Congratulations also to Congressman Miller, Congressman Bilirakis, Congressman Filner and Congressman Reyes as they are former recipients of our L. Mendel Rivers Award.  Congratulations to Congressman Phil Roe with receiving a very recent Congressional Silver Helmet Award from American Veterans.  

AFSA represents active duty, guard, reserve, retired, and veteran enlisted Air Force members and their families, and this year marks our 50th Anniversary in doing so.  Your continuing efforts toward improving the quality of their lives make a real difference, and our members are grateful.  In this statement, I will list several specific goals that we hope this committee will pursue for FY 2012 on behalf of current and past enlisted members and their families. The content of this statement reflects the views of our members as they have communicated them to us. As always, we are prepared to present more details and to discuss these issues with your staffs.

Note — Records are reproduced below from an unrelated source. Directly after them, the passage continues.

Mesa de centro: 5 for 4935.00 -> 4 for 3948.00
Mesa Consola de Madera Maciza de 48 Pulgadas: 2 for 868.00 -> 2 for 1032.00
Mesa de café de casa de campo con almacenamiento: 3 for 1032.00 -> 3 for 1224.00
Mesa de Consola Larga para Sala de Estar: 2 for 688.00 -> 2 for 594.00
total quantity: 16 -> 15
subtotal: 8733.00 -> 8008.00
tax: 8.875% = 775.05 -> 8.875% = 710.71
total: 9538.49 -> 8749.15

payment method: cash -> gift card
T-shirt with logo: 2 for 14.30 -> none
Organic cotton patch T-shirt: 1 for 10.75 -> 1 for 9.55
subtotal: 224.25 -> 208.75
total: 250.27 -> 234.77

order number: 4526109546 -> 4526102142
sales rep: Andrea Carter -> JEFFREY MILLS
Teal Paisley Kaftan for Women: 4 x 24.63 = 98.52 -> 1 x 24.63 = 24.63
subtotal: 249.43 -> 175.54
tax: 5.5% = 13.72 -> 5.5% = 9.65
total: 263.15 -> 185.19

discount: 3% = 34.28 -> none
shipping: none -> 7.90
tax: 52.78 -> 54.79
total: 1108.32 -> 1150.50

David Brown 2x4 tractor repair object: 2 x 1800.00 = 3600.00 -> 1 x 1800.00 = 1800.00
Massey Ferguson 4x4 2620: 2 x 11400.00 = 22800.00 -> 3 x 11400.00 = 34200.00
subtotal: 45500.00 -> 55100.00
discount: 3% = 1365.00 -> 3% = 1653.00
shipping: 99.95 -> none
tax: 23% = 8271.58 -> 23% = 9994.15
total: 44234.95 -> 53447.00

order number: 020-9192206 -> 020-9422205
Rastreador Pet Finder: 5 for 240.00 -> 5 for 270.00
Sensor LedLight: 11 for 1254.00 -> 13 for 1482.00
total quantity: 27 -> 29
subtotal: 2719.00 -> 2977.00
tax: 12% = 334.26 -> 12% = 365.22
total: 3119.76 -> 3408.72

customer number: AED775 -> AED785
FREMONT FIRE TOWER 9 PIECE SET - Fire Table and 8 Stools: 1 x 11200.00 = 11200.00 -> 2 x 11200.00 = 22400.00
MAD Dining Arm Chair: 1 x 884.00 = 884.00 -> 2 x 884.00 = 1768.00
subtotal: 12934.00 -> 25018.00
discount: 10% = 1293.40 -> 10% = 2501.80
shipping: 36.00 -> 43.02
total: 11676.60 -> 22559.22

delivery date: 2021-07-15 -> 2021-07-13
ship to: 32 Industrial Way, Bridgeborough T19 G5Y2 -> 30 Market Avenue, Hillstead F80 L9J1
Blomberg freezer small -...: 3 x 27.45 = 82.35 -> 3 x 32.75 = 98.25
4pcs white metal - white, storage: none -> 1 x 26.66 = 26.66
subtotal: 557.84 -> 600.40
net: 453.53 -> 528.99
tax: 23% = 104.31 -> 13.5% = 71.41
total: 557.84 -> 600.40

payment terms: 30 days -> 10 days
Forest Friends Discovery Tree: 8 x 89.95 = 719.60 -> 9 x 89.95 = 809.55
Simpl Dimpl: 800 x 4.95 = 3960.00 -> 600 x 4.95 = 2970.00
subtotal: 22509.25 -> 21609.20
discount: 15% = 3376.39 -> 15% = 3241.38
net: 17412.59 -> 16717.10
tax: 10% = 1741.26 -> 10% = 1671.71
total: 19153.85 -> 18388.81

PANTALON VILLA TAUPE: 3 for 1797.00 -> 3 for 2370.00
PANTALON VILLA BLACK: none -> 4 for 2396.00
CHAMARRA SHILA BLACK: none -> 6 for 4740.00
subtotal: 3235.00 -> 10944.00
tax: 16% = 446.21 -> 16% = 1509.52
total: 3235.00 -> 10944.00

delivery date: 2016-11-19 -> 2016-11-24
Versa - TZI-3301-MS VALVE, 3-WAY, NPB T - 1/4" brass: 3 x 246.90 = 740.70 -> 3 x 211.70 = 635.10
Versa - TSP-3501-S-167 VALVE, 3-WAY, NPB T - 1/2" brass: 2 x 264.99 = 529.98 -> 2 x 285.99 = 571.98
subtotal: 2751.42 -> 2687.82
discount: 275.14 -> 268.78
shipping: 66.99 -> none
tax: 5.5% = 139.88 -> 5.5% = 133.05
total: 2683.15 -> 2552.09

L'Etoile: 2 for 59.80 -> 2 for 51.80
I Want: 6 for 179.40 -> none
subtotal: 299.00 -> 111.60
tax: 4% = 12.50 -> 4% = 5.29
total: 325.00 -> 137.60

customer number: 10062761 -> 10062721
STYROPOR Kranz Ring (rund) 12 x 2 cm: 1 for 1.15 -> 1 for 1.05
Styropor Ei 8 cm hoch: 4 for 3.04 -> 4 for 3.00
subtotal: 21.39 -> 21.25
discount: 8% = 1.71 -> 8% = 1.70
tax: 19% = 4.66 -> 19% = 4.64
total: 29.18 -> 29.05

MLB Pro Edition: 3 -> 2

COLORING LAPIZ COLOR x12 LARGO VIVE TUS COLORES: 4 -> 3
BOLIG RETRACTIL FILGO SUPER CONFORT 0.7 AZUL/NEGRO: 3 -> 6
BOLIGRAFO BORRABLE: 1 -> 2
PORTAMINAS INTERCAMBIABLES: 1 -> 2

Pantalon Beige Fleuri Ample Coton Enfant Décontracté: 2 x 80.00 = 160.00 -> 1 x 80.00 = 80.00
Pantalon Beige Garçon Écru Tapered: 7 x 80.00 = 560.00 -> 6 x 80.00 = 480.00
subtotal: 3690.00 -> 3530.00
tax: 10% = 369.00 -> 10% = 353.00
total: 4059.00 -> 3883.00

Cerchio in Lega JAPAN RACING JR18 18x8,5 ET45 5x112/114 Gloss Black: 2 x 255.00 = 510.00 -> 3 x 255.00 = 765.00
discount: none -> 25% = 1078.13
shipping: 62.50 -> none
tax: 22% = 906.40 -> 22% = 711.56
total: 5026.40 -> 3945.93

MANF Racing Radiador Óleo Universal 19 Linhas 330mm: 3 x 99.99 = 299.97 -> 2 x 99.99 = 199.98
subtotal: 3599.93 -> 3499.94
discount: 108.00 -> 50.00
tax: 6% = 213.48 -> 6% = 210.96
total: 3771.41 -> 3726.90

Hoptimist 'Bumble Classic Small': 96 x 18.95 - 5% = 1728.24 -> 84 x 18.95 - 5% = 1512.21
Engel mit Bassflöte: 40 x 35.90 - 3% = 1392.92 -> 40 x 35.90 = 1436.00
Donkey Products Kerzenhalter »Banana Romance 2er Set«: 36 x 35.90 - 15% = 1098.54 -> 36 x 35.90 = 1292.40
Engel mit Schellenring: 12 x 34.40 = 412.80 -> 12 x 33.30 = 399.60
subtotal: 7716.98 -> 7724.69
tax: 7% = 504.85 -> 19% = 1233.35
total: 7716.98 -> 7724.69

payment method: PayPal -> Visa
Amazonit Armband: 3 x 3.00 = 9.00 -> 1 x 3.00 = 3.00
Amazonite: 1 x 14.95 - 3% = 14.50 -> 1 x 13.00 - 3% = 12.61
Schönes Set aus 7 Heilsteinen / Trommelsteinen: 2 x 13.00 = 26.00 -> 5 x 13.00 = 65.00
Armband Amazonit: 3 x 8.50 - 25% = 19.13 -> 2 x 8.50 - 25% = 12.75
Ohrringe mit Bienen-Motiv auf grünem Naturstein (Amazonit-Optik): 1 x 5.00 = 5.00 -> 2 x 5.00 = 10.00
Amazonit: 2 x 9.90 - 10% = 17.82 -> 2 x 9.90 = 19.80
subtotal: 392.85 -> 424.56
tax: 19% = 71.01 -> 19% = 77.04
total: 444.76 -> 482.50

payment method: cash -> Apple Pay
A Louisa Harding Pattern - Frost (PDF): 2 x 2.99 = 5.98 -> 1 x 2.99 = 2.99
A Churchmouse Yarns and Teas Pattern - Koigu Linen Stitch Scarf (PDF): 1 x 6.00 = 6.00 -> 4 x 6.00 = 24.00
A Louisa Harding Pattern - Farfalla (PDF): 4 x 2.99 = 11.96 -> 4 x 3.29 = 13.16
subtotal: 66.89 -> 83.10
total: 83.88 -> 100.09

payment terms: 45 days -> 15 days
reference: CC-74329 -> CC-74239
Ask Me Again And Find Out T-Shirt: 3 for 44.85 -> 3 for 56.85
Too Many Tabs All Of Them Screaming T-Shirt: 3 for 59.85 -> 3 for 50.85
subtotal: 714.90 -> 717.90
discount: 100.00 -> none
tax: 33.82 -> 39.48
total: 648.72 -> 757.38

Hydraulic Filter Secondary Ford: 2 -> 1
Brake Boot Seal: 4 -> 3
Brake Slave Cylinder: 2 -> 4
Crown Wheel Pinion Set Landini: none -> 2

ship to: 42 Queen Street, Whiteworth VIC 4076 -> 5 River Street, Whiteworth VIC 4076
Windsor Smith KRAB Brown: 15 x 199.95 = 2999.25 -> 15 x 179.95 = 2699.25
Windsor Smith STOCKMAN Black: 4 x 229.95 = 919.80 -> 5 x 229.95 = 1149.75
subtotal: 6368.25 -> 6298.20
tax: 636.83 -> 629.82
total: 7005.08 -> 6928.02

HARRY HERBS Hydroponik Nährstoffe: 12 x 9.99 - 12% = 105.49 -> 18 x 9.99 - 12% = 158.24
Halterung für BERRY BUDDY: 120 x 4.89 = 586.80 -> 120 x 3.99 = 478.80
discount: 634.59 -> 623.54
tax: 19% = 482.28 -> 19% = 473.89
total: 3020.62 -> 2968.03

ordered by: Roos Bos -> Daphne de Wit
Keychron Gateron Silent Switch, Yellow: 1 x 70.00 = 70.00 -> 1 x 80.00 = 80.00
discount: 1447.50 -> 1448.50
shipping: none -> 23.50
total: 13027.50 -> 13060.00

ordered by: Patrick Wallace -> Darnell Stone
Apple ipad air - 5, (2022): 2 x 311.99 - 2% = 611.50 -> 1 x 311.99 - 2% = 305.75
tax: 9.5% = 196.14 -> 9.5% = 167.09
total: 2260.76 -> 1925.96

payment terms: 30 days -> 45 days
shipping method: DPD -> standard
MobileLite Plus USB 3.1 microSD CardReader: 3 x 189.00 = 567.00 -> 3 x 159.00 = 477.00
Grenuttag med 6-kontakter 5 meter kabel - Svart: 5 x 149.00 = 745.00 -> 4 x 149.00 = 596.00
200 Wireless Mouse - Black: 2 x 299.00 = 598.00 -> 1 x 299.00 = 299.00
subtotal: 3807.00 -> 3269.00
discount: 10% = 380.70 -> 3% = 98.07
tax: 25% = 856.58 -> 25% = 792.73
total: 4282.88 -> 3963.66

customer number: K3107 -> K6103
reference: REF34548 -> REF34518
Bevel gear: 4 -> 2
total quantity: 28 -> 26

How a nation fulfills its obligations to those who serve reflects its greatness.  Since 1973 with the inception of the all volunteer force, we have continued to meet our objectives in recruiting. It is evident that today’s treatment of the military influences our ability to recruit future service members, since a significant percentage of those wearing the uniform today come from of military families.

It is important that this committee view America’s veterans as a vital national resource and treasure rather than as a financial burden.  As you deliberate on the needs of America’s veterans, this Association is gratified to play a role in the process and will work to support your decisions as they best serve this nation’s veterans.  We believe this nation’s response for service should be based on certain principles.  We urge this committee to consider the following principles as an underlying foundation for making decisions affecting this nation’s veterans.


1. Veterans Have Earned a Solid Transition From Their Military Service Back Into Society: This country owes its veterans dignified, transitional, and recovery assistance.  This help should be provided simply because they faithfully served in the most lethal of professions.  For example – America lost 36,500 in the Korean War, 58,000 died in the Vietnam conflict, another 4,424 were lost in Iraq, and most recently 1,461 in Afghanistan.

2. Most Veterans Are Enlisted Members:  Enlisted veterans served with great pride and distinction. Our volunteer force has deployed over 3.3 million servicemembers and over 900,000 have deployed more than once during the last nine years.  45,000 of those who have deployed have Traumatic Brain Injuries (TBI). 700,000 children of our servicemembers have had one parent deployed during their lifetime.  We should factor in the unique circumstances of enlisted veterans, especially in the area of the needs of the servicemember and their families once they have completed their tour of service to our country

3. Decisions on Veterans’ Funding Primarily Should be Based on Merit:  Funding for military veterans must, of course, be based on fiscal reality and prudence.  However, Congress and, in turn, the VA must never make determinations simply because “the money is just not there” or because there are now “too many” veterans.  Funding for veterans’ programs should be viewed as a national obligation—a “must pay” situation.  If congress can vote, fund, and send our servicemembers to war, they need to facilitate, fund, and provide care for those who have returned.

4. Remember that Reservists are Full-fledged Veterans Too!  In Iraq, Afghanistan, and around the world, reserve component members are valiantly serving their nation, ready to sacrifice their lives if necessary. Since September 11, 2001, record numbers have been called up and continue to support operations. Nearly half of U.S. forces that served in Iraq have been guardsmen and reservists. Without question, enlisted guard and reserve members are full-time players as part of the “Total Force.”  Differences between reserve component members and the full-time force, in terms of VA programs or availability of services, are well overdue for review and updates.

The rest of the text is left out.